People often assume that the words homicide and murder have virtually the same meaning. For instance, if police officers talk about carrying out a homicide investigation, people generally assume that this means they are investigating a murder.
But the truth is that homicide just refers to one person taking another person’s life. This is not necessarily murder, and it may not even be a criminal act. But anything that intentionally or accidentally takes someone’s life through action can be called a homicide.
What is justifiable homicide?
With murder, a charge generally indicates that the authorities believe there was intent to carry out that act. It is a homicide, but it is the most serious type and one that is done with pre-planning and intentionality.

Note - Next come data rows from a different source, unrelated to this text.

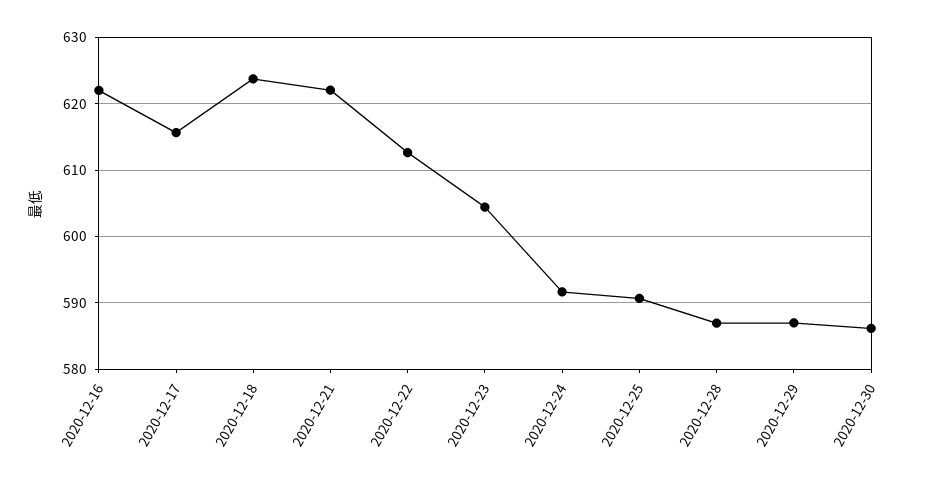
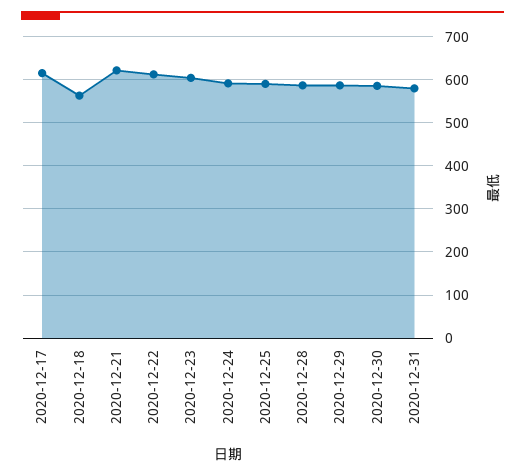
2020-12-16: 622 -> none
2020-12-18: 624 -> 560
2020-12-31: none -> 580

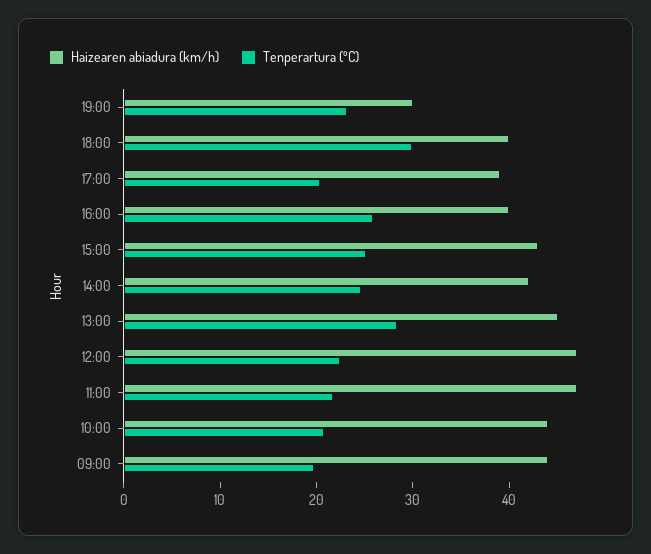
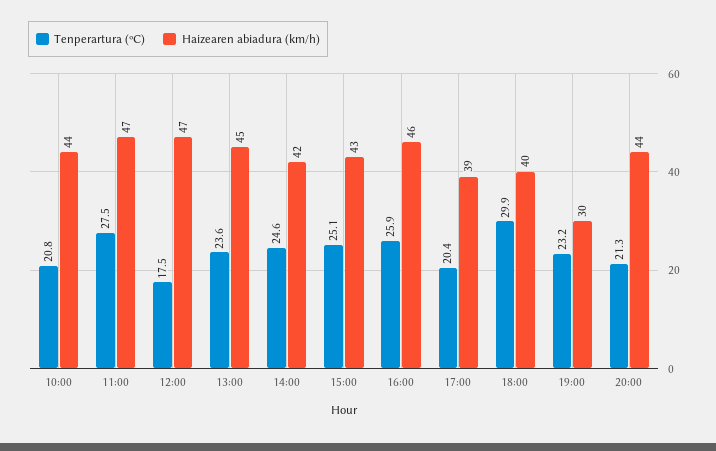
Haizearen abiadura (km/h), 16:00: 40 -> 46
Tenperartura (ºC), 13:00: 28 -> 23.6
Tenperartura (ºC), 12:00: 22 -> 17.5
Tenperartura (ºC), 11:00: 22 -> 27.5
Haizearen abiadura (km/h), 09:00: 44 -> none
Tenperartura (ºC), 09:00: 20 -> none
Tenperartura (ºC), 20:00: none -> 21.3
Haizearen abiadura (km/h), 20:00: none -> 44

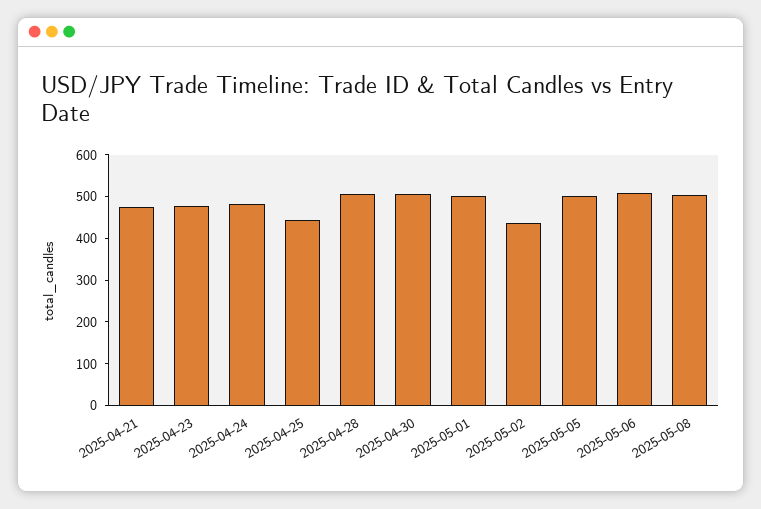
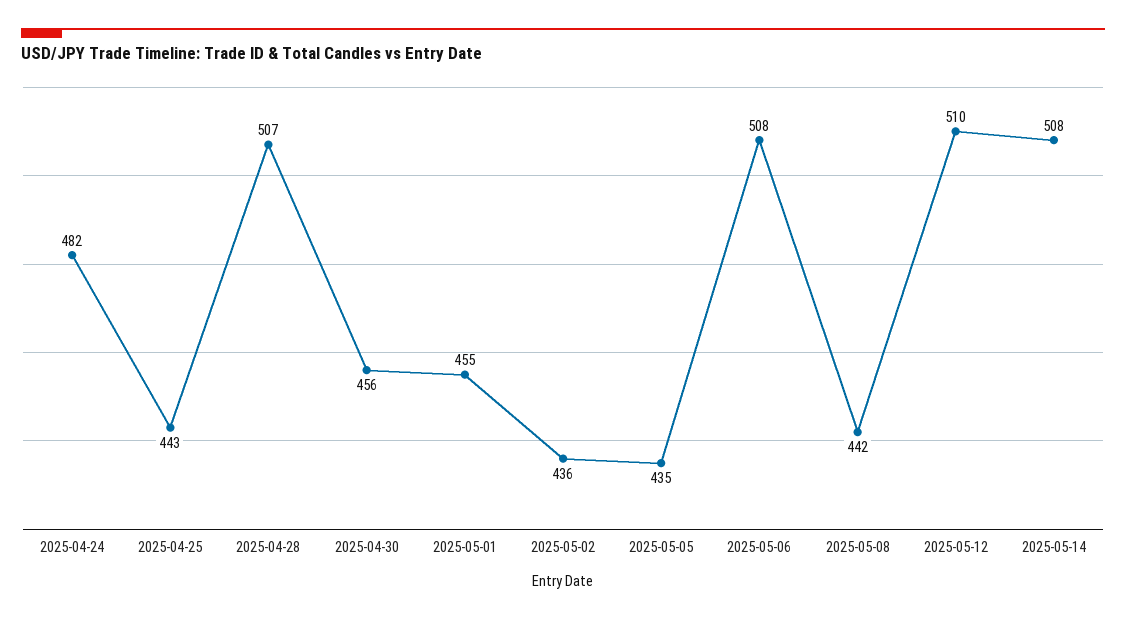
2025-04-21: 480 -> none
2025-04-23: 480 -> none
2025-04-30: 500 -> 456
2025-05-01: 500 -> 455
2025-05-05: 500 -> 435
2025-05-08: 500 -> 442
2025-05-12: none -> 510
2025-05-14: none -> 508

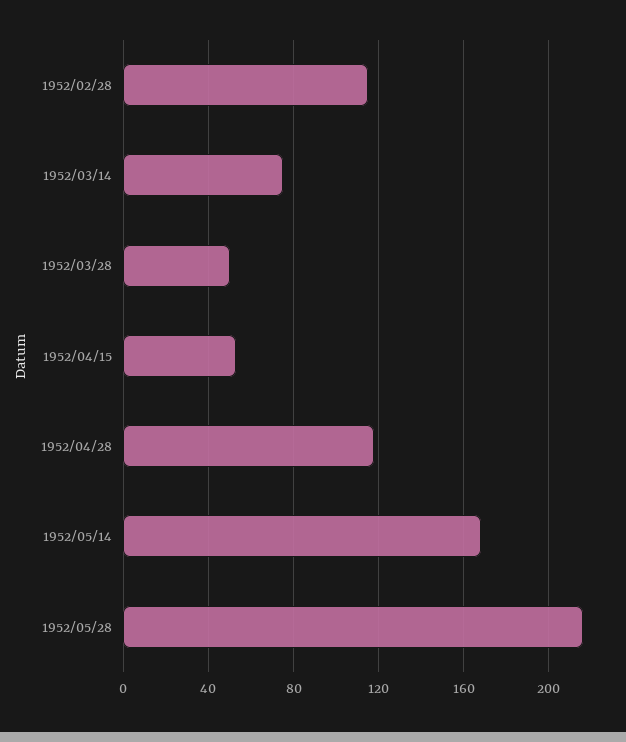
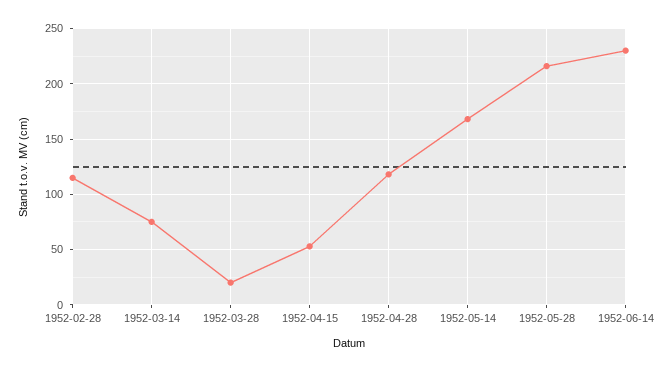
1952/03/28: 50 -> 20
1952-06-14: none -> 230

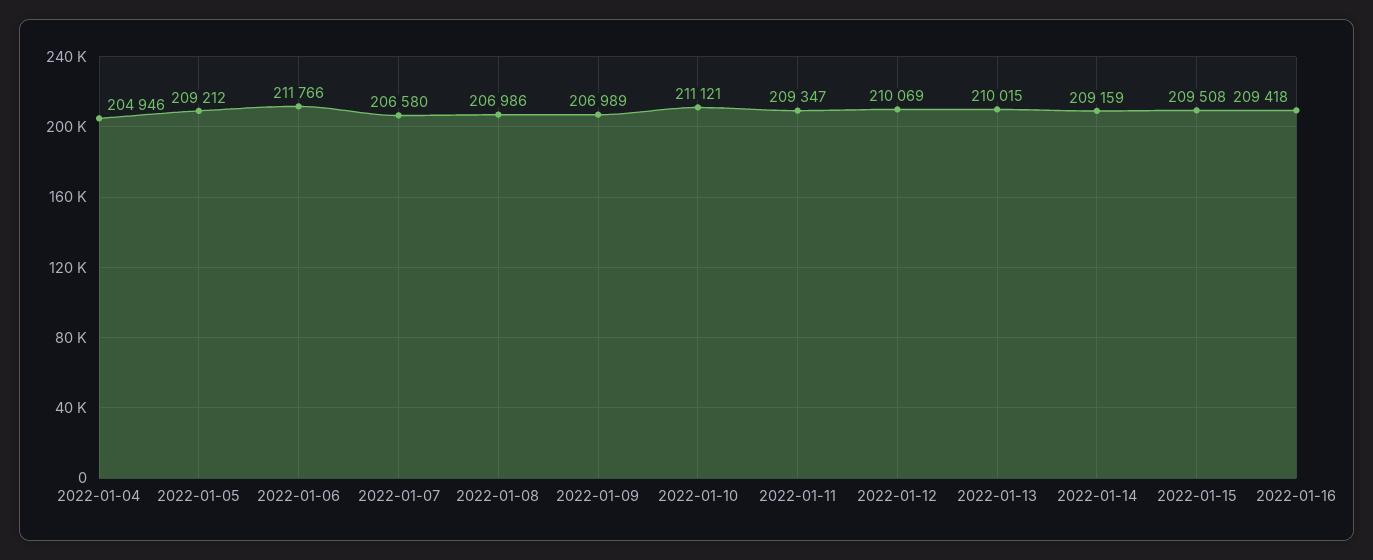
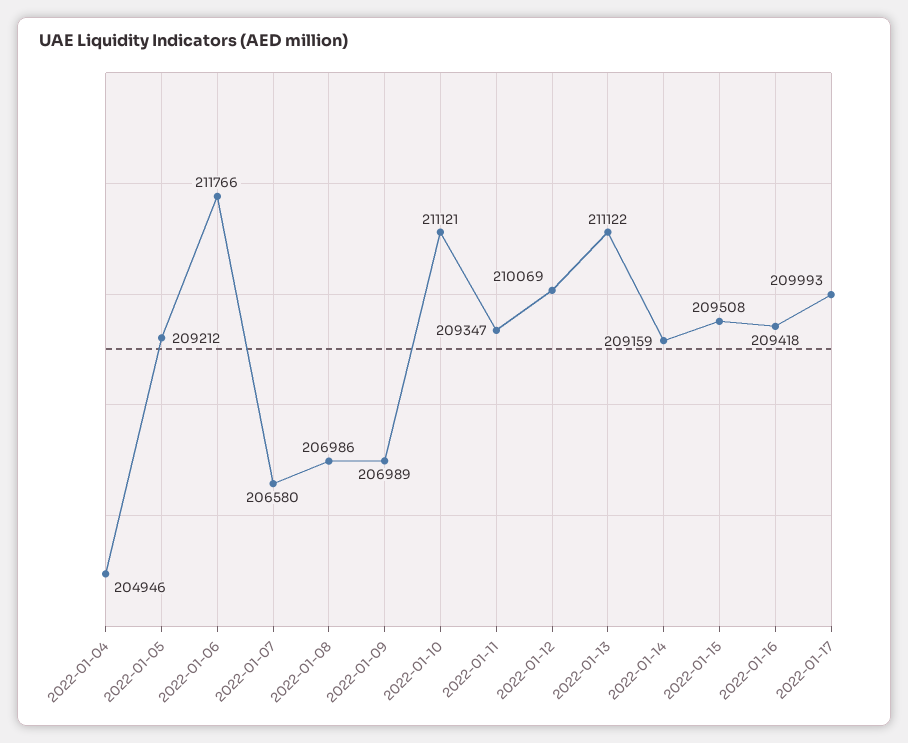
2022-01-13: 210015 -> 211122
2022-01-17: none -> 209993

A justifiable homicide, on the other hand, could be something like self-defense. If a person is threatened with deadly force and has to use the same amount of force to defend themselves, the investigation may find that they were not liable for the death. They did not instigate the encounter, they certainly had no intent to carry out that act in advance and they were only doing what they had to do to protect themselves.
Manslaughter is another charge to consider. This is a charge that is used when someone acts recklessly or negligently and takes another person’s life, but they didn’t mean to do so. They are responsible, but there was no intent or preplanning.
If you are facing charges, it’s very important to understand how the exact terms differ and what that can mean for potential defense options and sentences. Take the time to look into all of your legal options when facing these serious charges.